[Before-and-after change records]
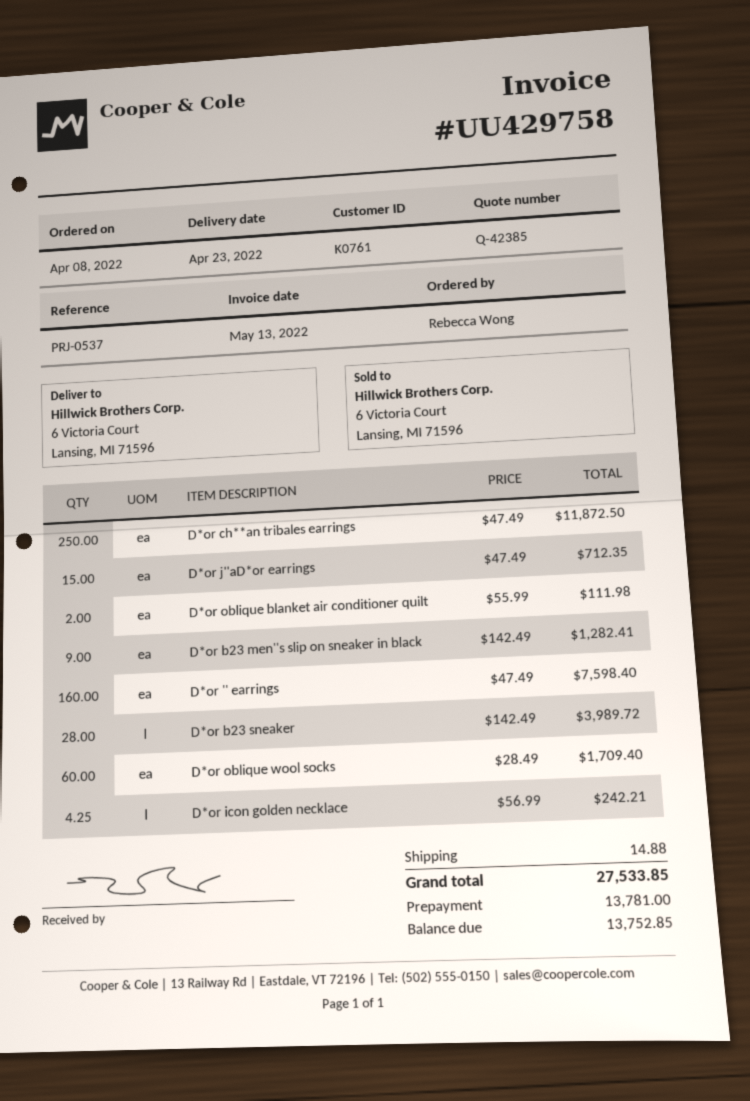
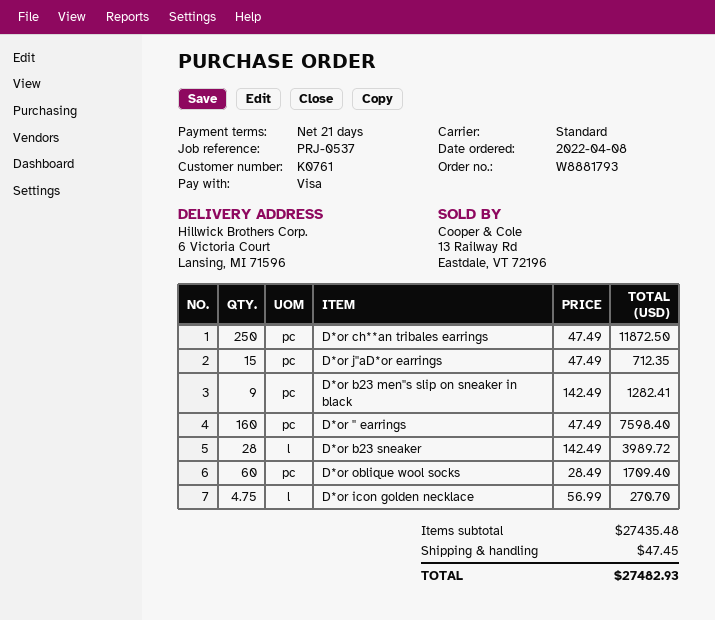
D*or oblique blanket air conditioner quilt: 2 x 55.99 = 111.98 -> none
D*or icon golden necklace: 4.25 x 56.99 = 242.21 -> 4.75 x 56.99 = 270.70
shipping: 14.88 -> 47.45
total: 27533.85 -> 27482.93

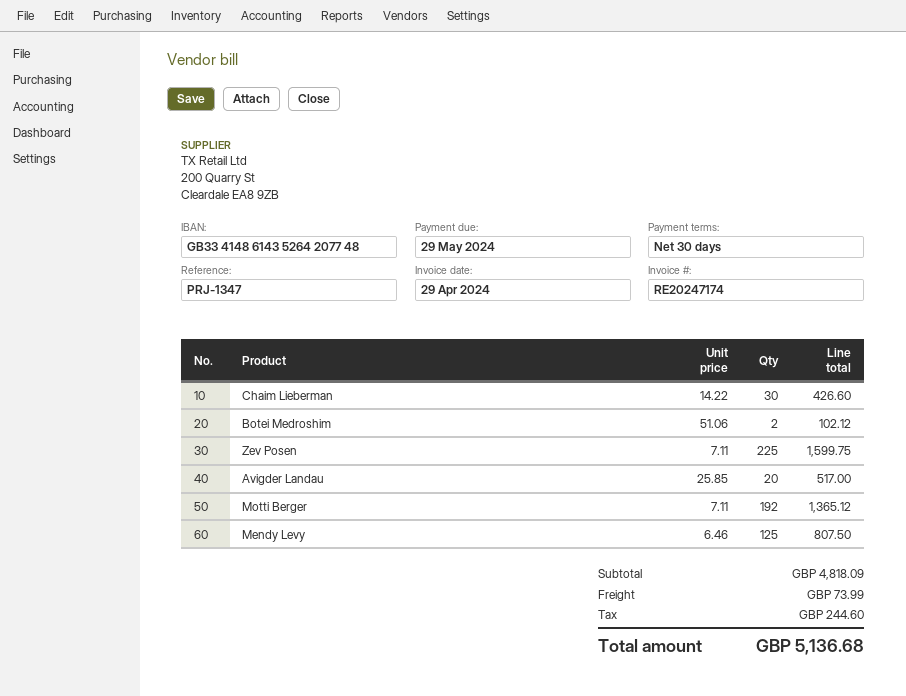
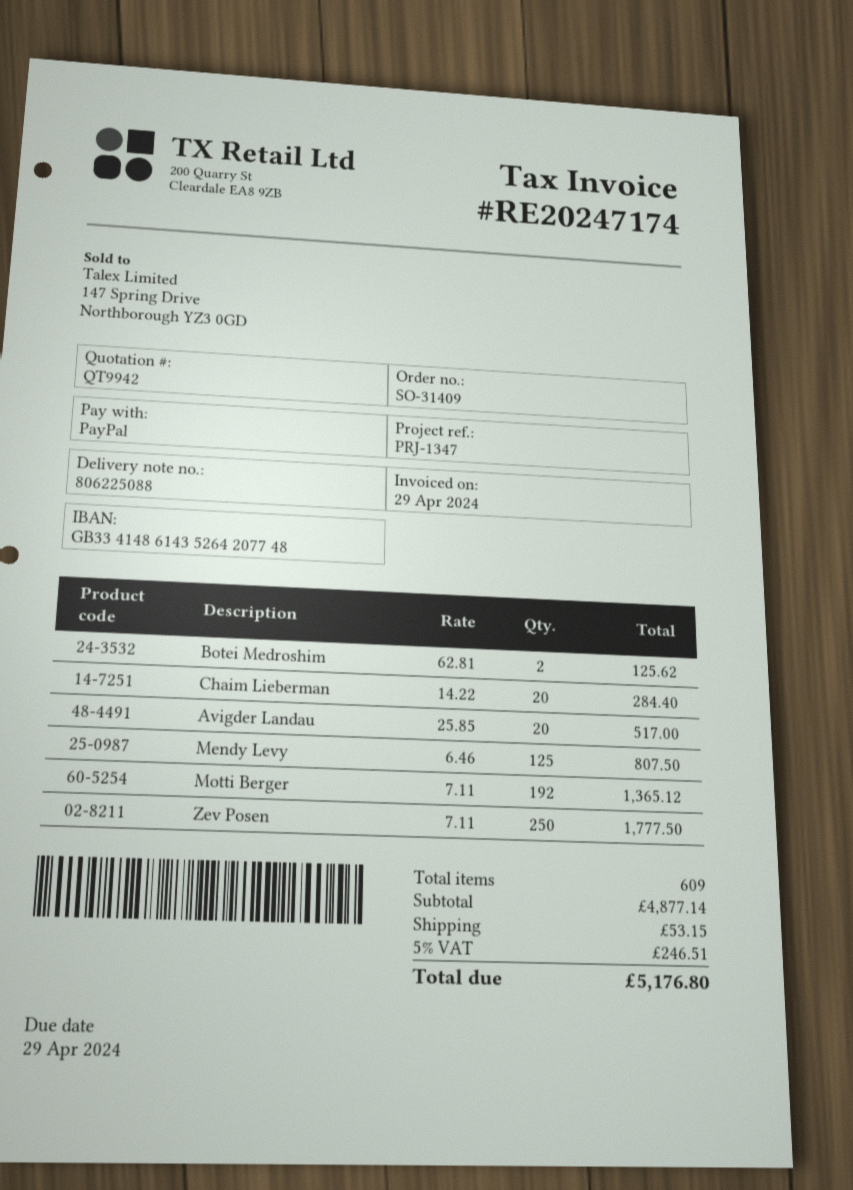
due date: 2024-05-29 -> 2024-04-29
Chaim Lieberman: 30 x 14.22 = 426.60 -> 20 x 14.22 = 284.40
Botei Medroshim: 2 x 51.06 = 102.12 -> 2 x 62.81 = 125.62
Zev Posen: 225 x 7.11 = 1599.75 -> 250 x 7.11 = 1777.50
subtotal: 4818.09 -> 4877.14
shipping: 73.99 -> 53.15
tax: 244.60 -> 246.51
total: 5136.68 -> 5176.80

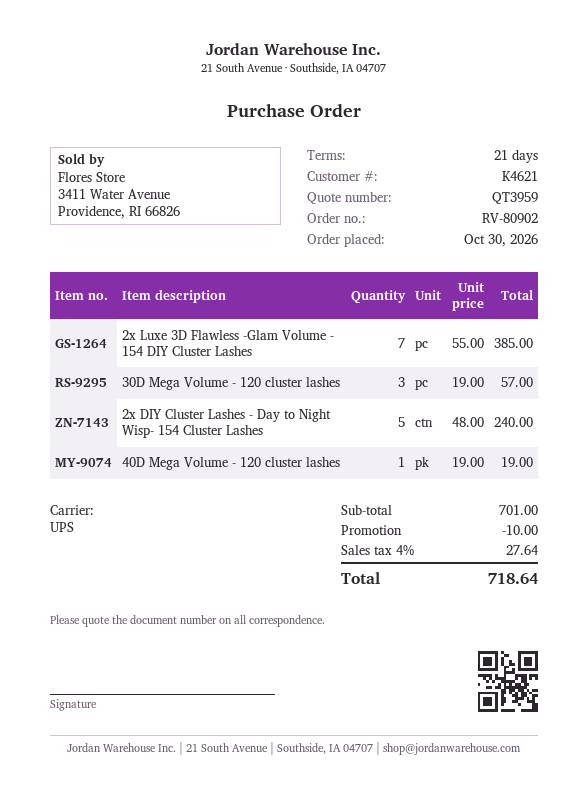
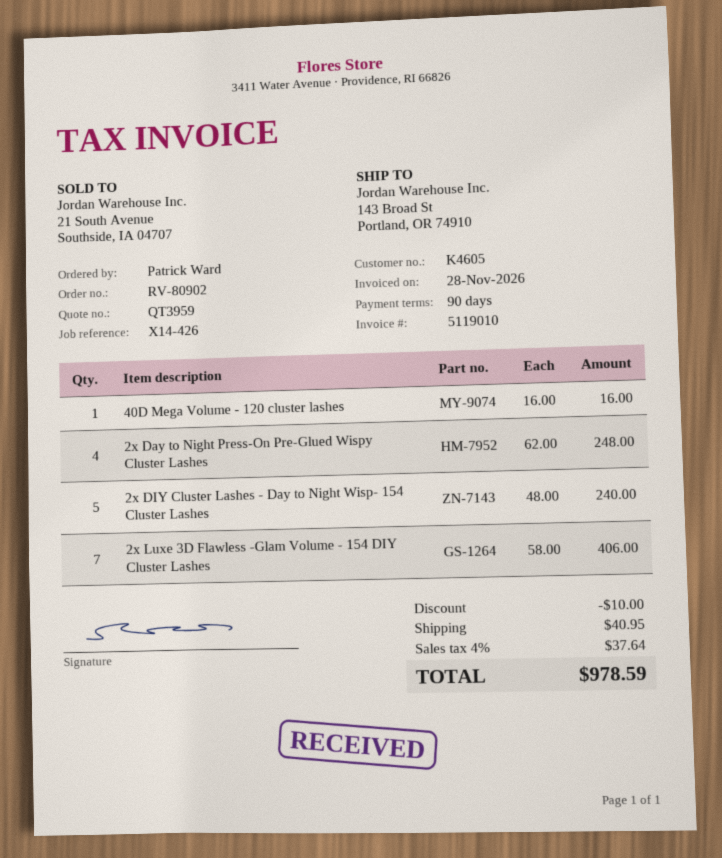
payment terms: 21 days -> 90 days
customer number: K4621 -> K4605
2x Luxe 3D Flawless -Glam Volume - 154 DIY Cluster Lashes: 7 x 55.00 = 385.00 -> 7 x 58.00 = 406.00
30D Mega Volume - 120 cluster lashes: 3 x 19.00 = 57.00 -> none
40D Mega Volume - 120 cluster lashes: 1 x 19.00 = 19.00 -> 1 x 16.00 = 16.00
2x Day to Night Press-On Pre-Glued Wispy Cluster Lashes: none -> 4 x 62.00 = 248.00
shipping: none -> 40.95
tax: 4% = 27.64 -> 4% = 37.64
total: 718.64 -> 978.59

→ **Your objective**
When the word "none" shows up in a line of the entries, pull that line out.

→ **Reply**
D*or oblique blanket air conditioner quilt: 2 x 55.99 = 111.98 -> none
30D Mega Volume - 120 cluster lashes: 3 x 19.00 = 57.00 -> none
2x Day to Night Press-On Pre-Glued Wispy Cluster Lashes: none -> 4 x 62.00 = 248.00
shipping: none -> 40.95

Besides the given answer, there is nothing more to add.